In 1879 the Denniston Incline was built to move coal from Denniston down about 518 metres to Conn's Creek. 14 wagons of coal per hour at 12 tons each sped along at 80kph down the 1 in 1.69. Incline. The Denniston mining community of over 1500 people had only one way to get from Denniston down to Conn's Creek and back - in the coal wagons. A lot of food and household goods and people never made the dangerous journey up to Denniston. When the new 5km Bridle track was opened in 1858 it was forbidden ride the coal wagons. In 1967 the Incline was closed down because of the drop in coal sales and the expensive repair work needed to keep the Denniston incline operating. After moving 12 million tons down the Denniston incline it was decided to close it down and use trucks to move the coal down the new Denniston road.

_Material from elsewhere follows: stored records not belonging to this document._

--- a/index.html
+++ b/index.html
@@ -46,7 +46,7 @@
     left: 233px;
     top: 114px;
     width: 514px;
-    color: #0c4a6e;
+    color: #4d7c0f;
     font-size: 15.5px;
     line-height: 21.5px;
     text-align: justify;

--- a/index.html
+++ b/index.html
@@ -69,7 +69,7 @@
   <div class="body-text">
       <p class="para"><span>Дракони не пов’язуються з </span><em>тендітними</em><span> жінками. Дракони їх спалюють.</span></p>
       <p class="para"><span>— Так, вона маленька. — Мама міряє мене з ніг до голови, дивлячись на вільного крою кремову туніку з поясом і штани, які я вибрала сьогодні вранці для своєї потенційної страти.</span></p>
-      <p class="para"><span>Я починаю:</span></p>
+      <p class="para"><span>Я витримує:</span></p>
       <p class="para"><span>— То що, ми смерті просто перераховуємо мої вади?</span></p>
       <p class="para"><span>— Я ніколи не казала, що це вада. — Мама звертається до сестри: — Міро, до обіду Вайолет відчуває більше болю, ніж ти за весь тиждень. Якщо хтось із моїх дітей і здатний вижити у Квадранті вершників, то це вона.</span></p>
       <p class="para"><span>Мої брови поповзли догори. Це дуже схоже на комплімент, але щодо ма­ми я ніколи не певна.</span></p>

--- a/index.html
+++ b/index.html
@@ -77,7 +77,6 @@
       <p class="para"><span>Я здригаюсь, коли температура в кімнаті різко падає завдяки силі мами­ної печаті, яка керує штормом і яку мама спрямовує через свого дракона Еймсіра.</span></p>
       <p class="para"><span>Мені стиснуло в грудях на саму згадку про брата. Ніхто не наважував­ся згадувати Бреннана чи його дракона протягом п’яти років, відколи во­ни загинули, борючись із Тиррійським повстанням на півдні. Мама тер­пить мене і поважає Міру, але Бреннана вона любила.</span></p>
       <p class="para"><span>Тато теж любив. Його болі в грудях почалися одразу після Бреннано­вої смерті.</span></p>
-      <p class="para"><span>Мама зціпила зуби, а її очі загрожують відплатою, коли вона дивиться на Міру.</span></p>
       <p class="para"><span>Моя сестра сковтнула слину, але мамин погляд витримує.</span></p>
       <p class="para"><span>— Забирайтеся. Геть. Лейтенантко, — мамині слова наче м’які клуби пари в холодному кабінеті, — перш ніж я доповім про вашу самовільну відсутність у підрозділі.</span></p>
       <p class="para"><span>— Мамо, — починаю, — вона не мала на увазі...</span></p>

Today Denniston is a small, almost deserted coal town, 27 km north-east of Westport. It was named after R. B. Denniston, manager of the first major mine to open in the 1870s and later a director of the Westport Coal Company. On a bare plateau at an altitude of 600 metres, Denniston was the bleakest of the coal mining towns, often shrouded in fog. The nearby town of Burnetts Face was squashed into a narrow valley, close to the original coal discovery. Jenny Pattrick's novel The Denniston rose (2003) gives a depressingly vivid picture of the lives of miners and their families.
Coal was transported from the plateau down to a branch railway line by the Denniston incline, a spectacular cable railway. Mining ceased in the 1990s, and only a few inhabitants remain. Part of the town is a historic reserve, with a museum and walking tracks around mining relics.